Seit drei Jahren kämpft der Berliner Lehrer Karl-Heinz Schmick um seine Existenz: Aufgebrachte Eltern halten ihn für einen Nazi und haben für seine Suspendierung gesorgt - sogar Bundespräsident Rau, die Kirchen und der TV-Star Günther Jauch wurden eingeschaltet. Von Ullrich Fichtner
Jemand musste Karl-Heinz Schmick verleumdet haben, denn am Morgen des 4. Dezember 2000 wurde er von der "Bild"-Zeitung aus dem Haus geklingelt, die Hunde spielten verrückt, die Reporter an der Gartentür sagten, dass gegen ihn ermittelt werde.
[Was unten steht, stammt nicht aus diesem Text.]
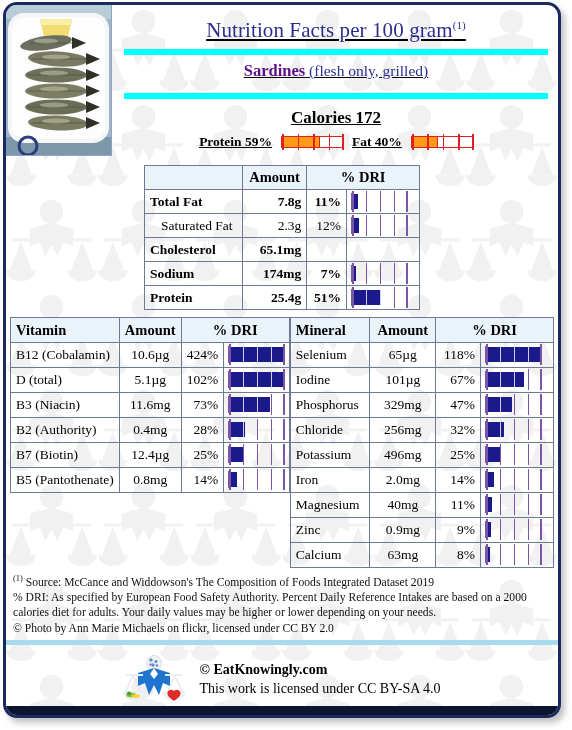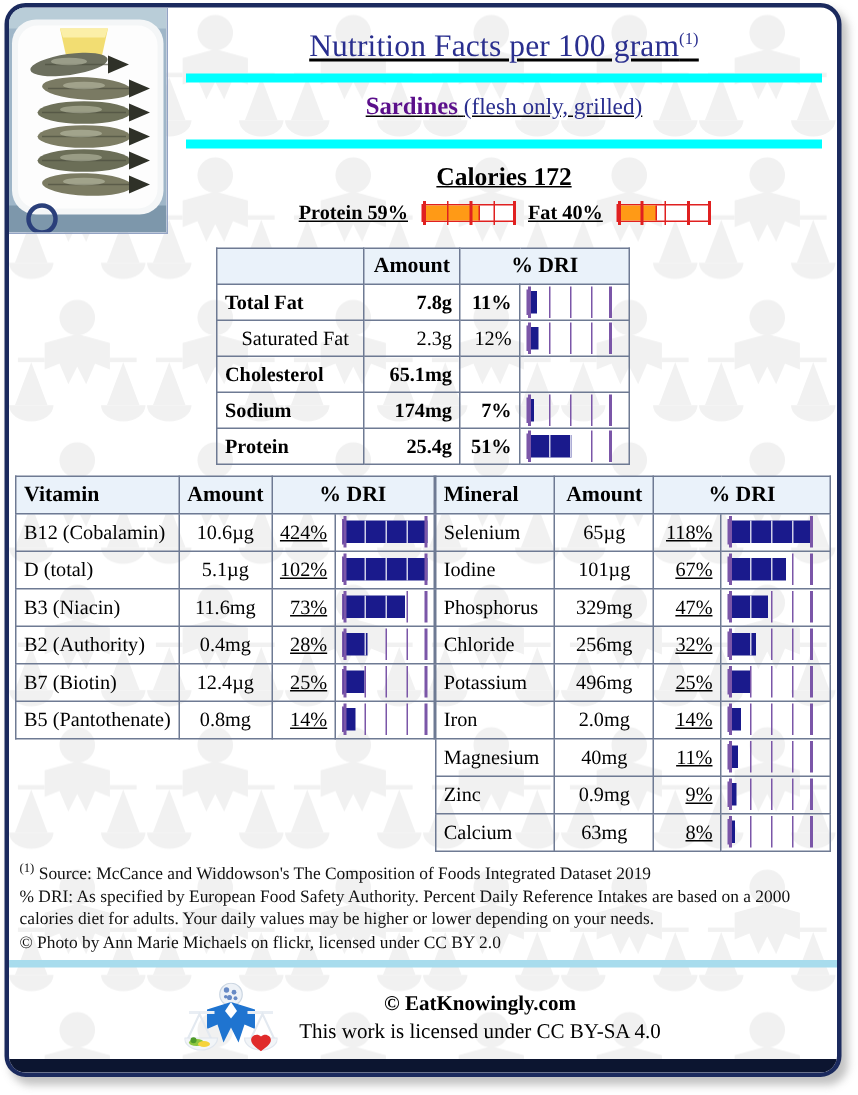"424%" table.micro td.pct2 { text-decoration: underline -> none }
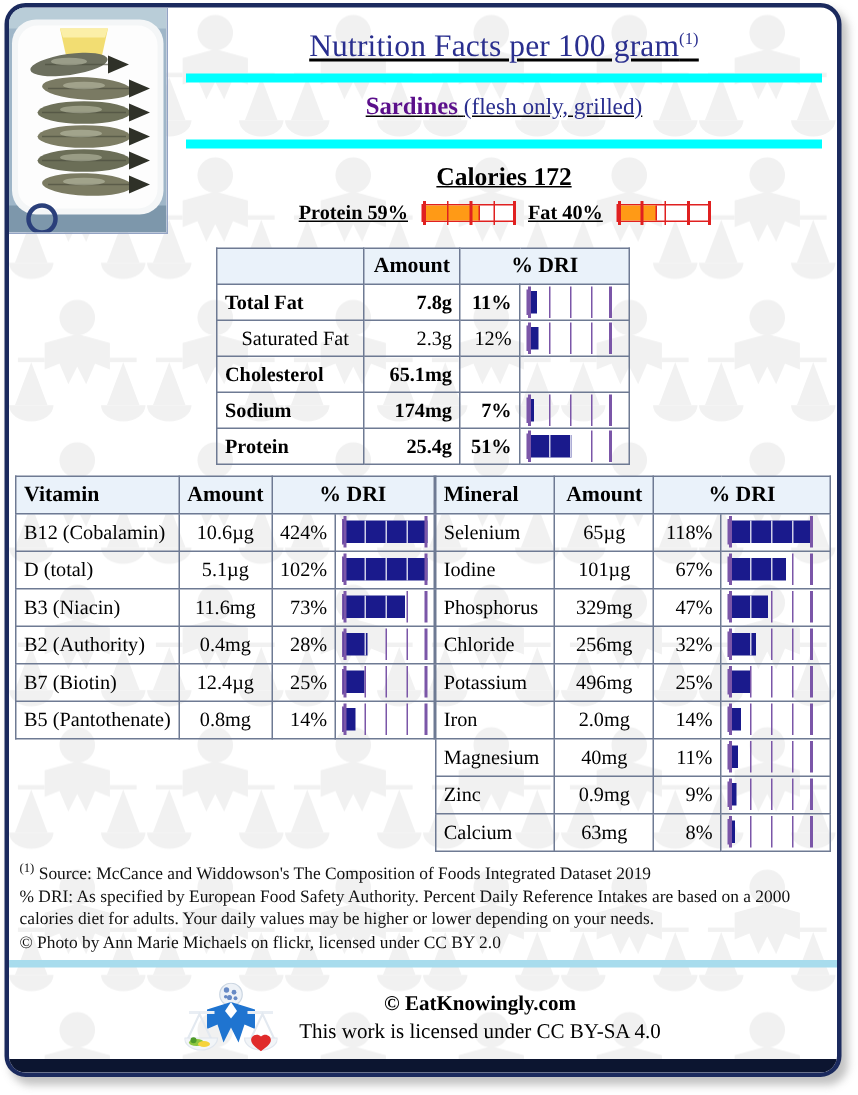"© EatKnowingly.com" .footer-text .l1 { text-align: center -> none }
Sie machten Fotos, sie fragten, was an den Vorwürfen dran sei. Ob er, Schmick, im Unterricht die Geschichte fälsche? Ob er seine Schüler über Auschwitz belüge? Ob er, Hand aufs Herz, ein Nazi sei?
Karl-Heinz Schmick, Studienrat, 51 Jahre alt damals, seit 19 Jahren Beamter auf Lebenszeit, ledig, kinderlos, vier Hunde, ein dünner Mann mit dicker Brille, die wenigen Haare vom linken Ohr weg über den Kopf gekämmt, er war schon vor jenem 4. Dezember, in diesem wilden Jahr 2000, an Ärger und Attacken jeder Art gewöhnt.
Aber an diesem Wintertag, die "Bild"-Zeitung im Vorgarten, bekam es Schmick mit der Angst zu tun. Von nun an, er konnte es spüren, er konnte es lesen in allen Berliner Zeitungen, ging es um seine Existenz. Er fühlte sich, sagt er, "mit einem Mal gehetzt wie Lady Di".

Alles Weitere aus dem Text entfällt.